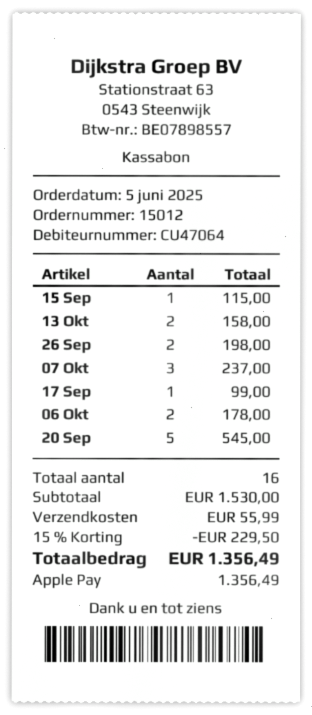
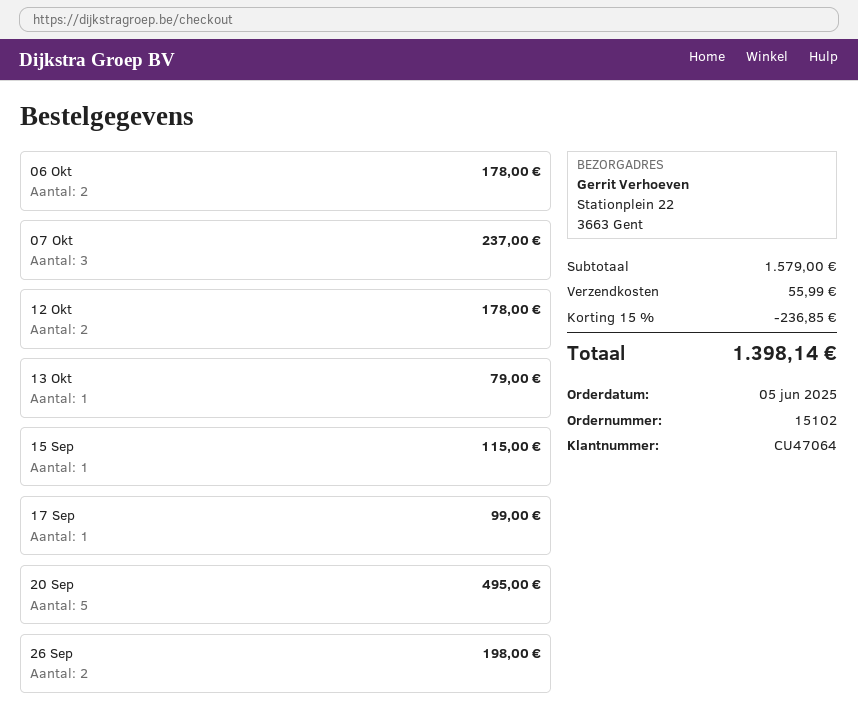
order number: 15012 -> 15102
13 Okt: 2 for 158.00 -> 1 for 79.00
20 Sep: 5 for 545.00 -> 5 for 495.00
12 Okt: none -> 2 for 178.00
subtotal: 1530.00 -> 1579.00
discount: 15% = 229.50 -> 15% = 236.85
total: 1356.49 -> 1398.14

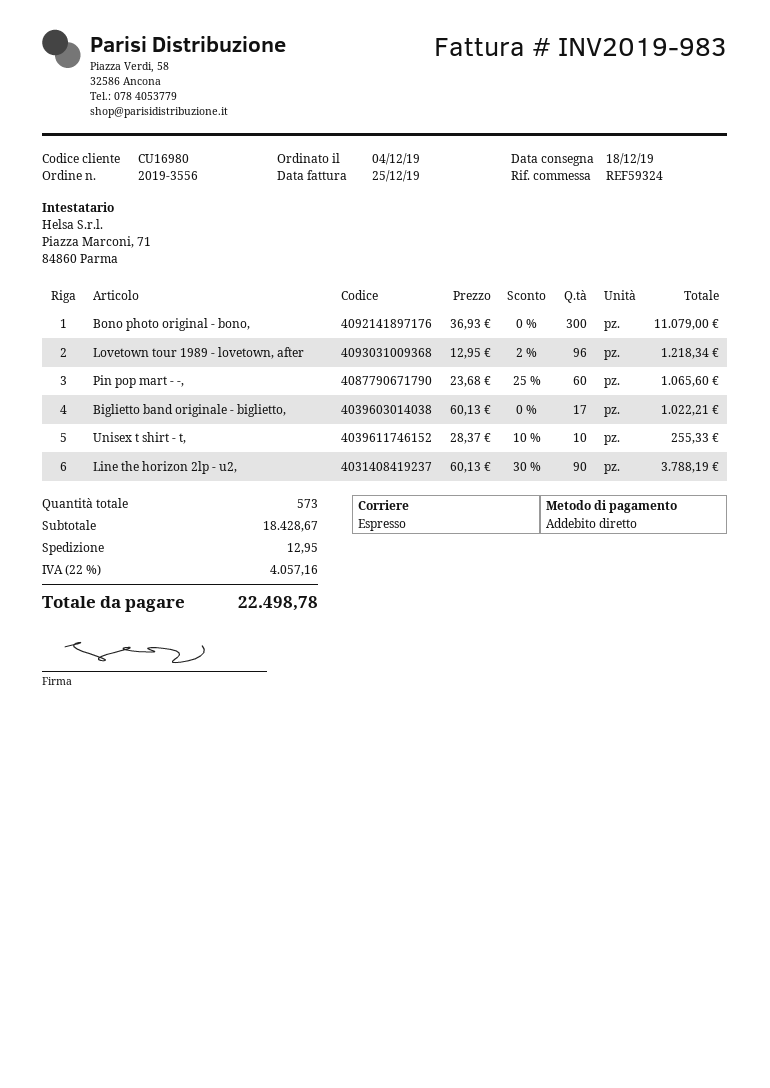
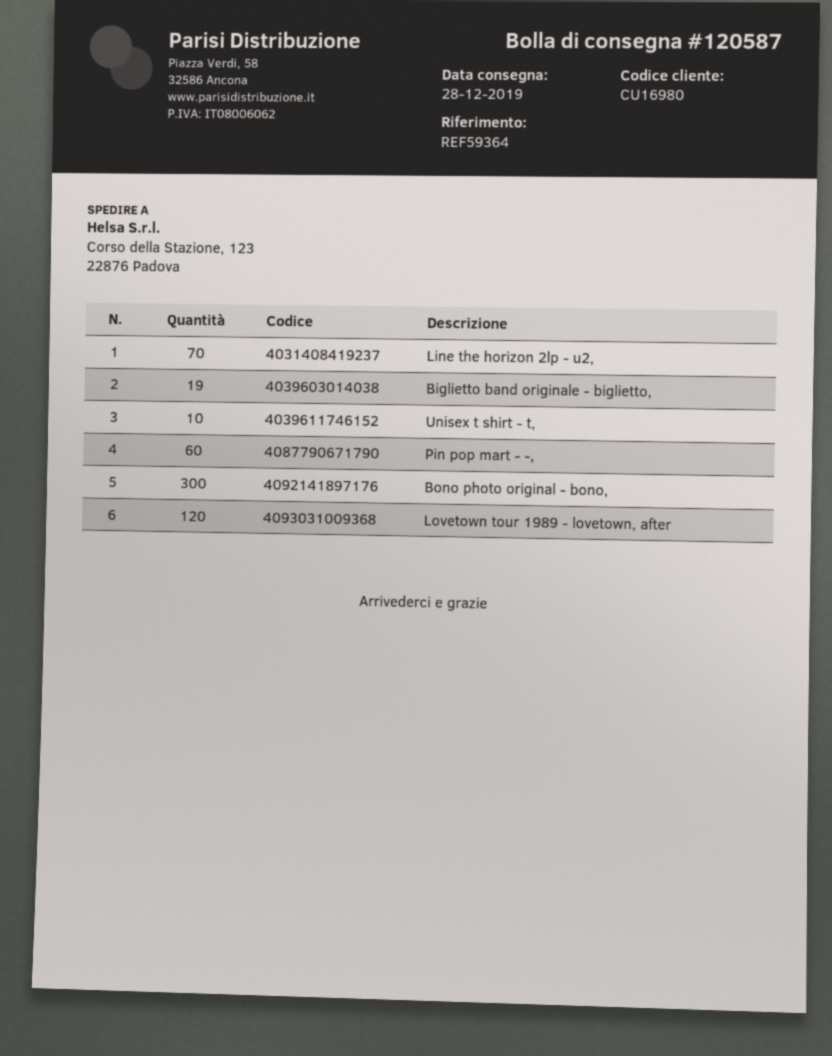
delivery date: 2019-12-18 -> 2019-12-28
reference: REF59324 -> REF59364
Lovetown tour 1989 - lovetown, after: 96 -> 120
Biglietto band originale - biglietto,: 17 -> 19
Line the horizon 2lp - u2,: 90 -> 70

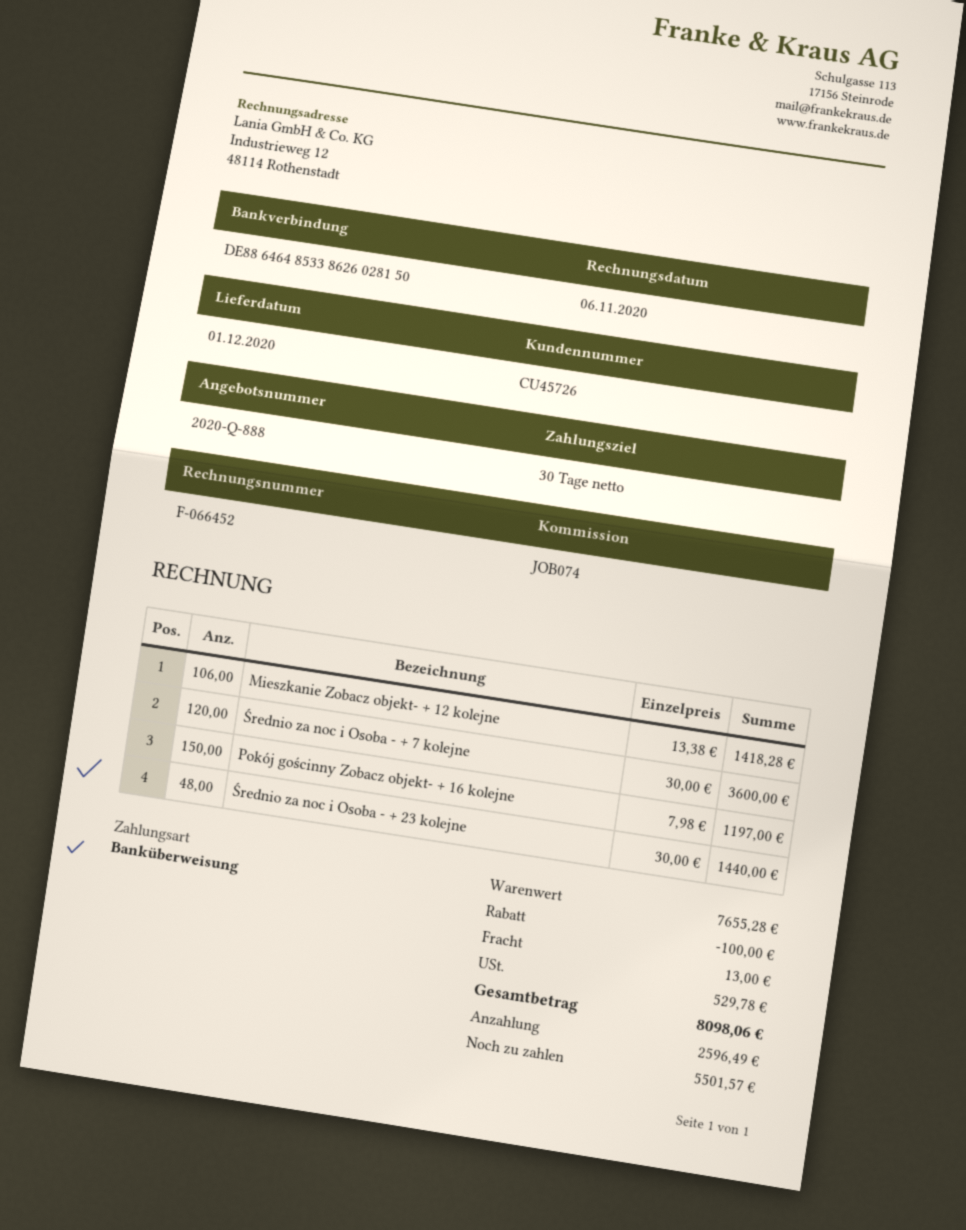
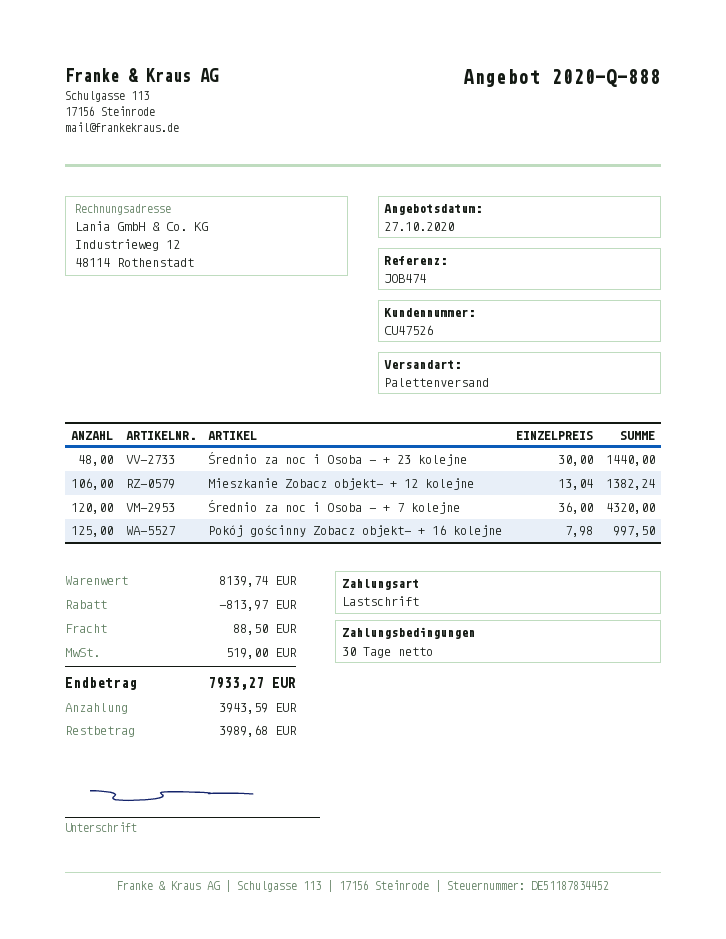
customer number: CU45726 -> CU47526
reference: JOB074 -> JOB474
payment method: bank transfer -> direct debit
Mieszkanie Zobacz objekt- + 12 kolejne: 106 x 13.38 = 1418.28 -> 106 x 13.04 = 1382.24
Średnio za noc i Osoba - + 7 kolejne: 120 x 30.00 = 3600.00 -> 120 x 36.00 = 4320.00
Pokój gościnny Zobacz objekt- + 16 kolejne: 150 x 7.98 = 1197.00 -> 125 x 7.98 = 997.50
subtotal: 7655.28 -> 8139.74
discount: 100.00 -> 813.97
shipping: 13.00 -> 88.50
tax: 529.78 -> 519.00
total: 8098.06 -> 7933.27
deposit: 2596.49 -> 3943.59
balance: 5501.57 -> 3989.68

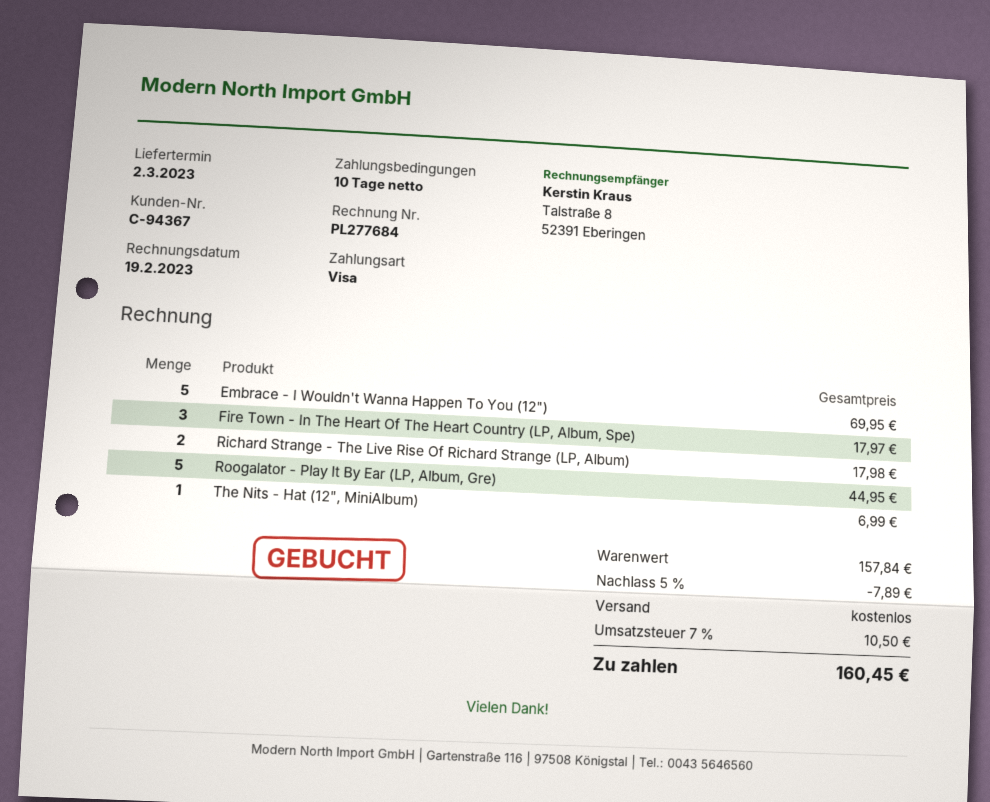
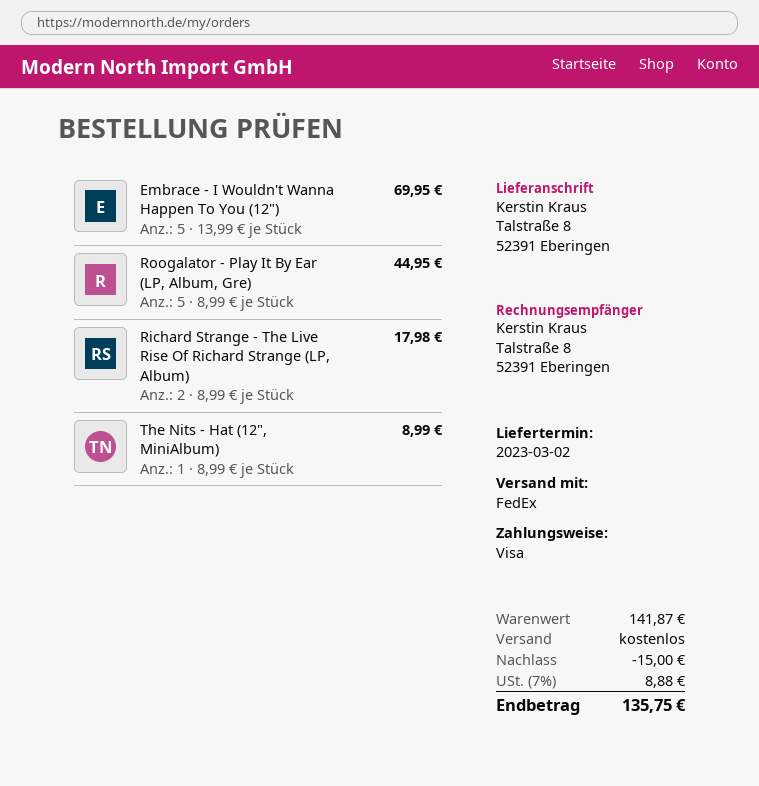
Fire Town - In The Heart Of The Heart Country (LP, Album, Spe): 3 for 17.97 -> none
The Nits - Hat (12", MiniAlbum): 1 for 6.99 -> 1 for 8.99
subtotal: 157.84 -> 141.87
discount: 7.89 -> 15.00
tax: 7% = 10.50 -> 7% = 8.88
total: 160.45 -> 135.75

###

Work to be completed
With pictures excluded, the data must be transcribed in full and to the letter.

Task solution
order number: 15012 -> 15102
13 Okt: 2 for 158.00 -> 1 for 79.00
20 Sep: 5 for 545.00 -> 5 for 495.00
12 Okt: none -> 2 for 178.00
subtotal: 1530.00 -> 1579.00
discount: 15% = 229.50 -> 15% = 236.85
total: 1356.49 -> 1398.14

delivery date: 2019-12-18 -> 2019-12-28
reference: REF59324 -> REF59364
Lovetown tour 1989 - lovetown, after: 96 -> 120
Biglietto band originale - biglietto,: 17 -> 19
Line the horizon 2lp - u2,: 90 -> 70

customer number: CU45726 -> CU47526
reference: JOB074 -> JOB474
payment method: bank transfer -> direct debit
Mieszkanie Zobacz objekt- + 12 kolejne: 106 x 13.38 = 1418.28 -> 106 x 13.04 = 1382.24
Średnio za noc i Osoba - + 7 kolejne: 120 x 30.00 = 3600.00 -> 120 x 36.00 = 4320.00
Pokój gościnny Zobacz objekt- + 16 kolejne: 150 x 7.98 = 1197.00 -> 125 x 7.98 = 997.50
subtotal: 7655.28 -> 8139.74
discount: 100.00 -> 813.97
shipping: 13.00 -> 88.50
tax: 529.78 -> 519.00
total: 8098.06 -> 7933.27
deposit: 2596.49 -> 3943.59
balance: 5501.57 -> 3989.68

Fire Town - In The Heart Of The Heart Country (LP, Album, Spe): 3 for 17.97 -> none
The Nits - Hat (12", MiniAlbum): 1 for 6.99 -> 1 for 8.99
subtotal: 157.84 -> 141.87
discount: 7.89 -> 15.00
tax: 7% = 10.50 -> 7% = 8.88
total: 160.45 -> 135.75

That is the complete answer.